LXIV

— Cet homme est fou, dit Suzanne après avoir lu la lettre de Stephen : il est fort heureux qu’il n’exige point de toi que tu aies des ailes et une auréole autour de la tête ; mais il y a encore l’avenir et l’espérance, et il me paraît organisé de telle sorte que je ne vois pas de folie qui ne puisse trouver place dans sa tête.

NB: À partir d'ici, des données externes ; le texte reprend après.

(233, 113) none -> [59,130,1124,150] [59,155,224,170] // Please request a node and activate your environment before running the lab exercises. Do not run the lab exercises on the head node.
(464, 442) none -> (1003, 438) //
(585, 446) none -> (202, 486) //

Magdeleine ne répondit pas ; elle ne trouvait rien dans son esprit pour justifier Stephen, d’autant qu’elle le trouvait fort exigeant, et comme elle ne se sentait pas tout à fait sans reproche relativement à la soirée où elle avait vu Stephen au théâtre, elle était naturellement portée à s’irriter contre quelqu’un qui précisait un blâme qu’elle pensait mériter, mais qu’elle se plaisait à laisser dans une sorte de vague.

Suzanne continua :

— À mon avis, la lettre est passablement impertinente, et peut-être M. Stephen est le seul qui ne se contenterait pas de t’avoir telle que tu es, sans vouloir t’imposer une perfection qui n’existe que dans son cerveau malade. Quoi ! Magdeleine, selon lui, ta vie doit être de le contempler continuellement, quelque laid qu’il soit, de faire en sorte de paraître aux autres laide et sotte ! Je m’étonne qu’il ne te conseille pas de t’arracher un œil et quelques dents et de te couper le nez. Il faut que M. Stephen se croie bien du mérite et de l’esprit pour prétendre remplacer pour une femme tous les hommages et tous les plaisirs de vanité.

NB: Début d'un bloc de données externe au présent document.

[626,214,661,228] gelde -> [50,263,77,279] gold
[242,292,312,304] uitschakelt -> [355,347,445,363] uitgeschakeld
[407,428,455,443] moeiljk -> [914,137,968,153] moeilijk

— Tu l’accuses injustement, dit Magdeleine ; il n’a pas de vanité, et sa folie, si c’en est une, vient de son amour.

— Le ciel me préserve et toi aussi d’un amour semblable ! Il te mettra dans une cage de fer, Magdeleine ; il sera jaloux de ton amitié pour moi ; il nous séparera ; il te punira de n’être qu’une femme, fusses-tu la plus belle et la meilleure des femmes, car il lui faut une fée, ou une déesse, ou une sylphide. Je ne serais pas surprise de le voir un jour te faire une infidélité en faveur de la lune ou d’une hamadryade. Cet homme est fou ; je te le jure sur ta tête et sur la mienne, je ne te livrerai pas ainsi aux bras d’un fou. Au lieu de t’entourer de plaisir et de bonheur, il te retranche tout, il élève autour de toi un rempart de doutes et de soupçons ; et, si tu t’y soumets aujourd’hui, Magdeleine, quand ton amour, si réellement tu aimes un pareil homme, se sera affaibli, soit en voyant ton erreur, soit consumé par lui-même, alors l’un et l’autre vous gémirez du lien indissoluble qui vous unira ; vous vous haïrez, vous serez malheureux, non-seulement de votre malheur, mais encore de tout le bonheur idéal que votre crédulité vous avait fait rêver.